Former managing director at Morgan Stanley Caitlin Long highlighted the Bitcoin liquidity problem in derivatives born from the new ETF. In particular, those “financial instruments whose value increases faster than the underlying value which then create a credit derivatives market.” The funds and the exchanges will have to resort to ‘fractional reserve’, or the creation of Bitcoin credit. This credit will serve to bridge the lack of real Bitcoin to cover its use; however, it will have little to no real backing. A failure to properly address all the issues aforementioned will create a domino’s effect which will ripple throughout the entire financial system.
Bitcoin is a global phenomenon. Events in the Asian crypto markets affect the entire market cap as do events in the US, Europe, and the rest of the world. In the event the SEC approves the first crypto-based ETF, other countries will likely follow suit and the markets will likely interconnect. And that would create a problematic, if not dangerous dependency on each other. And the world can’t ill afford another 2008 financial crisis that almost decimated some European economies. Even though some nations are working on national blockchains and cryptocurrency, Bitcoin still rules supreme. In addition, Bitcoin would work best in third world countries where access to banking is unreliable. And market adoption created by the launching of an ETF will establish a valid system for transactions. However, should Bitcoin fail due to the intricacies created through derivatives, those countries’ economies will sustain the most damage.

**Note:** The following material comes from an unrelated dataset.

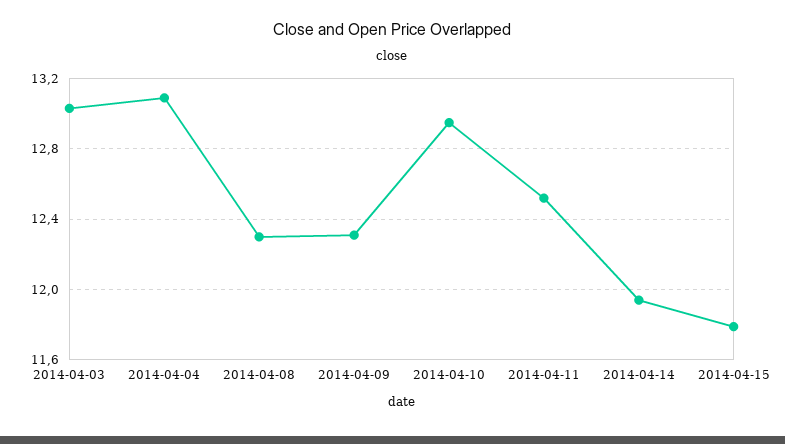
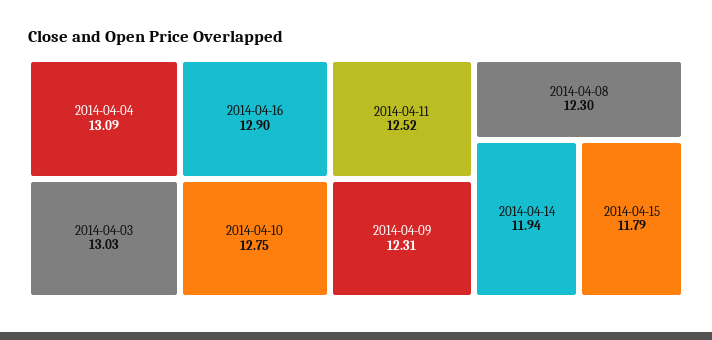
2014-04-10: 12.95 -> 12.75
2014-04-16: none -> 12.9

Bitcoin in its present form is not ready for institutional investment. It is unable to support any major transaction system with only seven transactions per second and high fees. Its blockchain is designed with predetermined parameters in block size and creation times that make it useless without update. Updates which will violate the essence of its creation. Its price volatility will create havoc on trade and purchases as it holds no permanent value.
An uninformed decision, without proper deliberation, weighing these shortcomings would be irresponsible, immoral, and plain unethical. Many examples exist of rushed decisions that led to disaster such as Enron, and the blind investment of toxic securities. The best option is to postpone approval until regulation is enacted that can address the multitude of issues preventing the stability and growth of the market. A number of financial institutions are slowly offering custody of cryptocurrency funds to accredited investors, with some open to the public.

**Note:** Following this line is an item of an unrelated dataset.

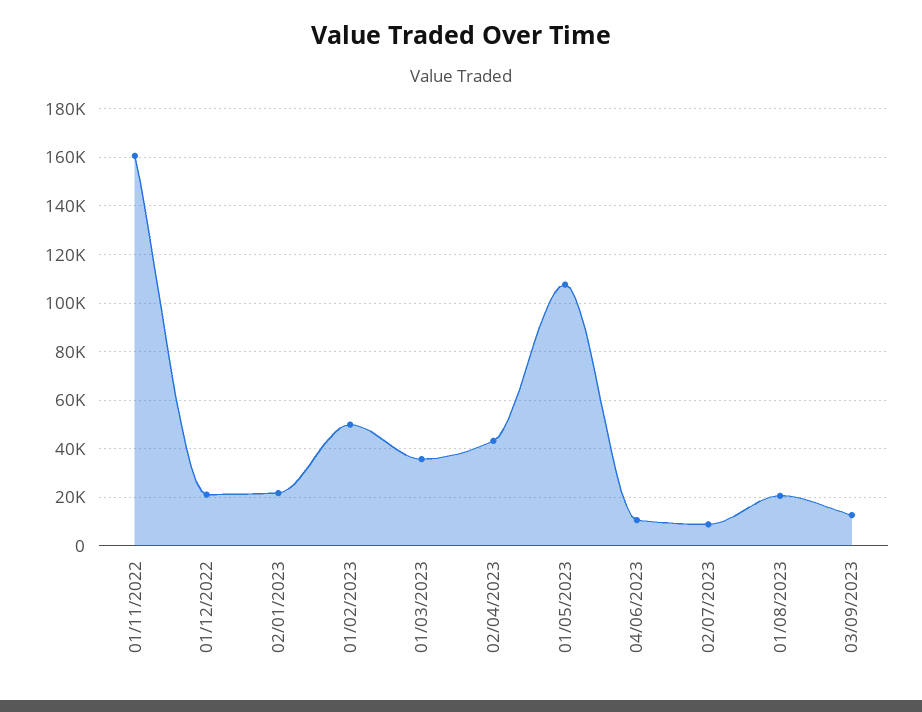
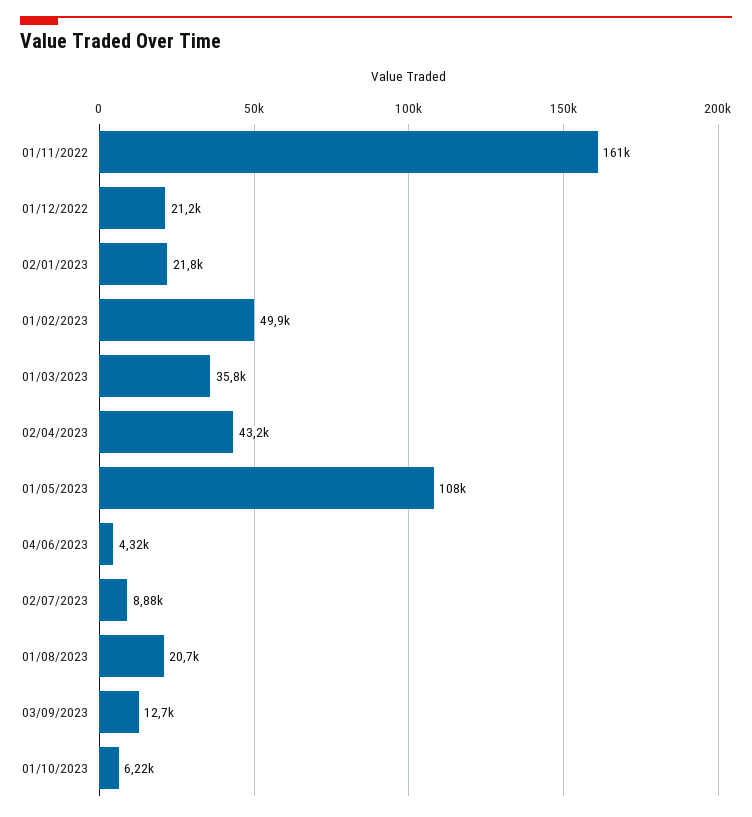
04/06/2023: 10000 -> 4320
01/10/2023: none -> 6220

It is a far better choice to let the market grow organically through the evolution of its technologies, than allow the potential for profits dictate the pace of adoption. At this point, there are too many risks, and too many unanswered questions. What if Bitcoin does not work? Or the community loses faith and its value drops? What guarantees are there that ETFs won’t follow the unchecked growth of altcoins ? And the market will suffer as a consequence. In short, there is too much as stake to make a rushed decision. The promise of a world detached from financial binds is fast evaporating and an ETF will only accelerate this demise.